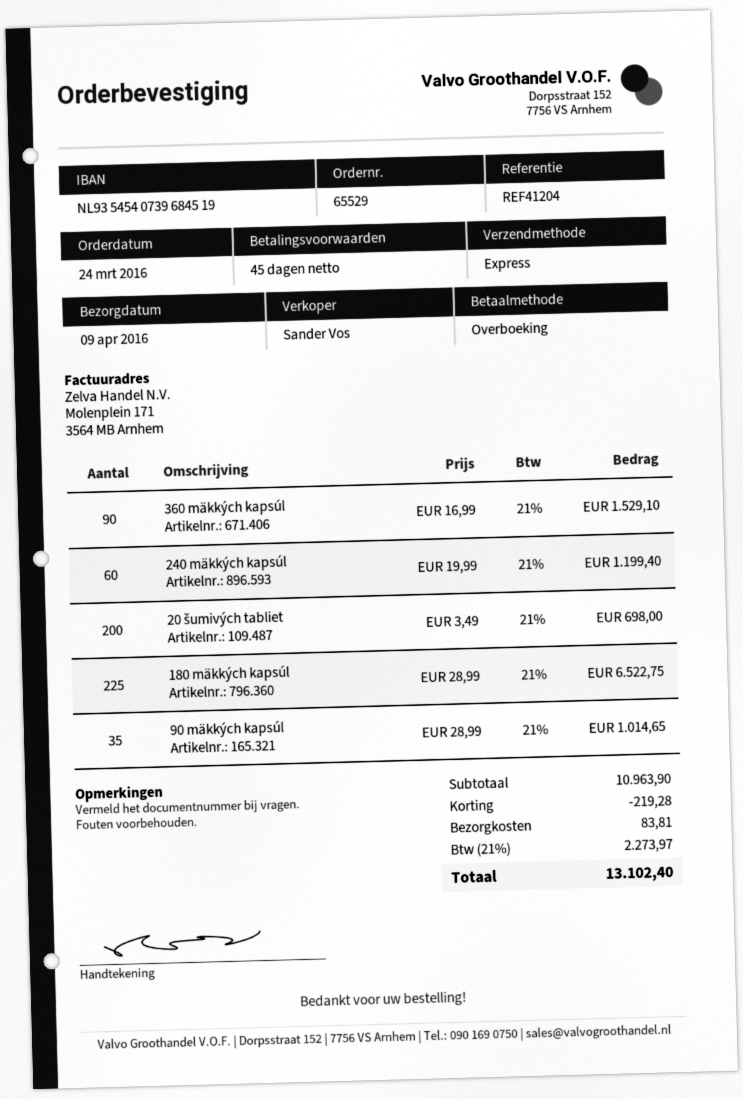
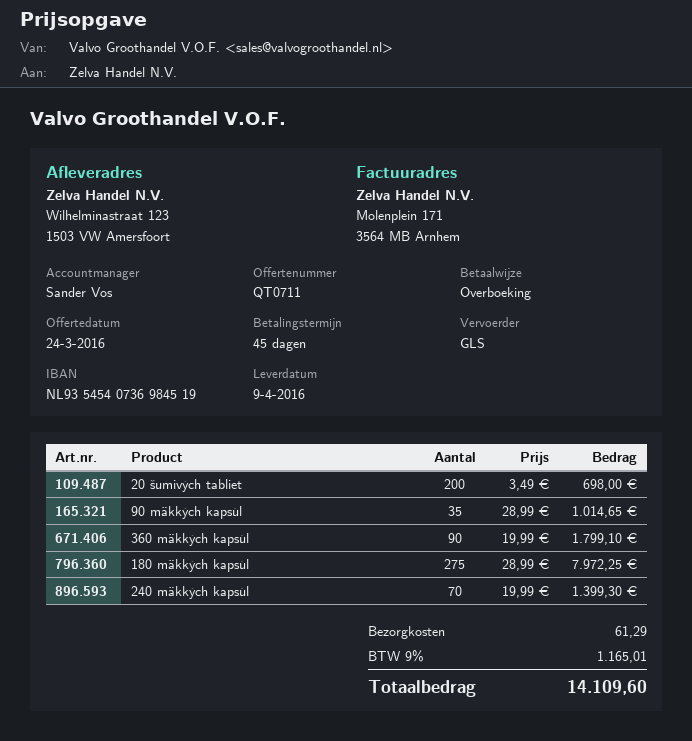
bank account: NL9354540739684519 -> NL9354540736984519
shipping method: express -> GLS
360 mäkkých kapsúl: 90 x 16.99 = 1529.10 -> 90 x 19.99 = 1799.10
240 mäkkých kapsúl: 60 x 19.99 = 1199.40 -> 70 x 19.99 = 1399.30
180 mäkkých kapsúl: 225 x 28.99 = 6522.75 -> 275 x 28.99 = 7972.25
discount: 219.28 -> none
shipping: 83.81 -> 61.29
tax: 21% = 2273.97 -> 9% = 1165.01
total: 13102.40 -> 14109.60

==============================

Your task is to restate word for word the lines from the top of the data to the line containing "180 mäkkých kapsúl: 225", both ends included, with every picture left out.

bank account: NL9354540739684519 -> NL9354540736984519
shipping method: express -> GLS
360 mäkkých kapsúl: 90 x 16.99 = 1529.10 -> 90 x 19.99 = 1799.10
240 mäkkých kapsúl: 60 x 19.99 = 1199.40 -> 70 x 19.99 = 1399.30
180 mäkkých kapsúl: 225 x 28.99 = 6522.75 -> 275 x 28.99 = 7972.25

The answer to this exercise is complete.